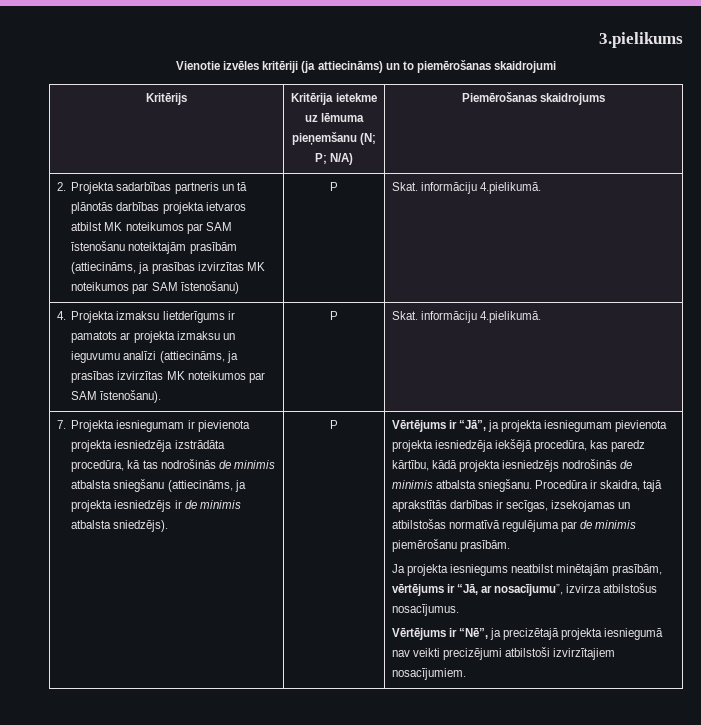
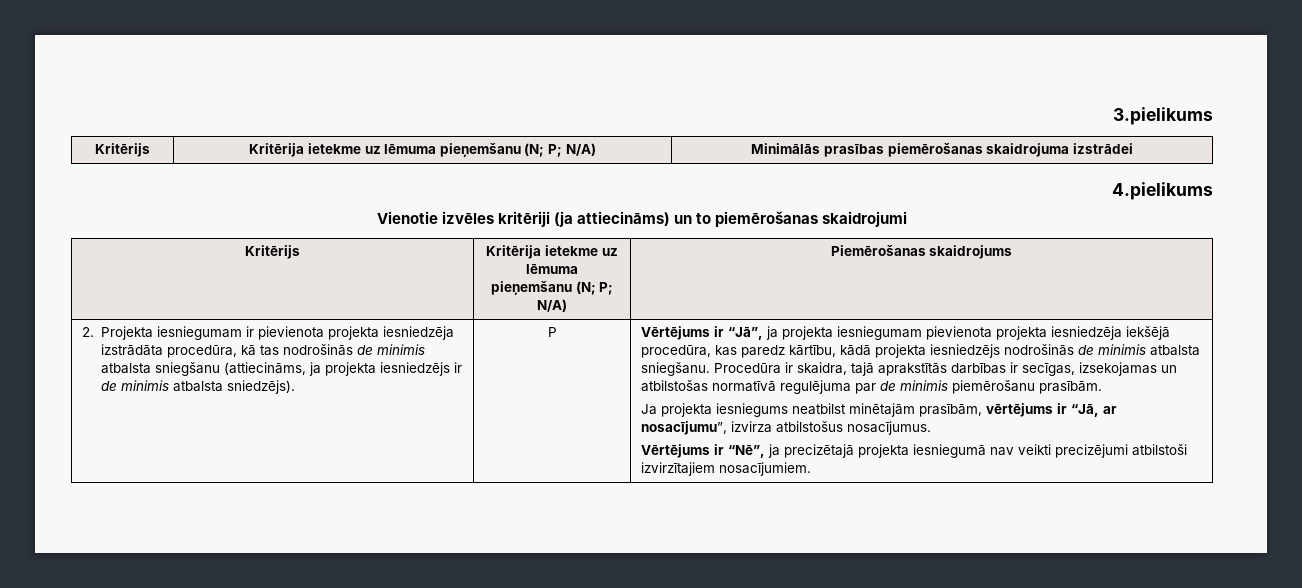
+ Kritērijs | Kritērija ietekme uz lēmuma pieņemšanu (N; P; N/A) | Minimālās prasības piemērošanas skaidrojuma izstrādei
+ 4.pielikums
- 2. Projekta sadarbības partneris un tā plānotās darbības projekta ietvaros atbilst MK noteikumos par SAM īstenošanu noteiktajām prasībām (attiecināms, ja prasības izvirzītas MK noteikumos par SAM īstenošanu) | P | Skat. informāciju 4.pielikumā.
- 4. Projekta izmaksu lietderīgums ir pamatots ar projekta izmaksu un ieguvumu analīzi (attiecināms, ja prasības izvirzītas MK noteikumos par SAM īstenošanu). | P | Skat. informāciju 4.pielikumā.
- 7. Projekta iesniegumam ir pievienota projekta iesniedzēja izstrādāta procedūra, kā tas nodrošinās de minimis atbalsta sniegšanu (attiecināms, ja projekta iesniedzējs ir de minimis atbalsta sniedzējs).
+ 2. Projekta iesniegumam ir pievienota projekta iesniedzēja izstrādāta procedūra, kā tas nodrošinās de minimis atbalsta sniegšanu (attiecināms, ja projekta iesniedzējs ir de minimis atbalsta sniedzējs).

Work instructions:
Give back, word for word, the lines from the one with "- 2. Projekta" through the last line of the entries, both included, and no other line.

Task answer:
- 2. Projekta sadarbības partneris un tā plānotās darbības projekta ietvaros atbilst MK noteikumos par SAM īstenošanu noteiktajām prasībām (attiecināms, ja prasības izvirzītas MK noteikumos par SAM īstenošanu) | P | Skat. informāciju 4.pielikumā.
- 4. Projekta izmaksu lietderīgums ir pamatots ar projekta izmaksu un ieguvumu analīzi (attiecināms, ja prasības izvirzītas MK noteikumos par SAM īstenošanu). | P | Skat. informāciju 4.pielikumā.
- 7. Projekta iesniegumam ir pievienota projekta iesniedzēja izstrādāta procedūra, kā tas nodrošinās de minimis atbalsta sniegšanu (attiecināms, ja projekta iesniedzējs ir de minimis atbalsta sniedzējs).
+ 2. Projekta iesniegumam ir pievienota projekta iesniedzēja izstrādāta procedūra, kā tas nodrošinās de minimis atbalsta sniegšanu (attiecināms, ja projekta iesniedzējs ir de minimis atbalsta sniedzējs).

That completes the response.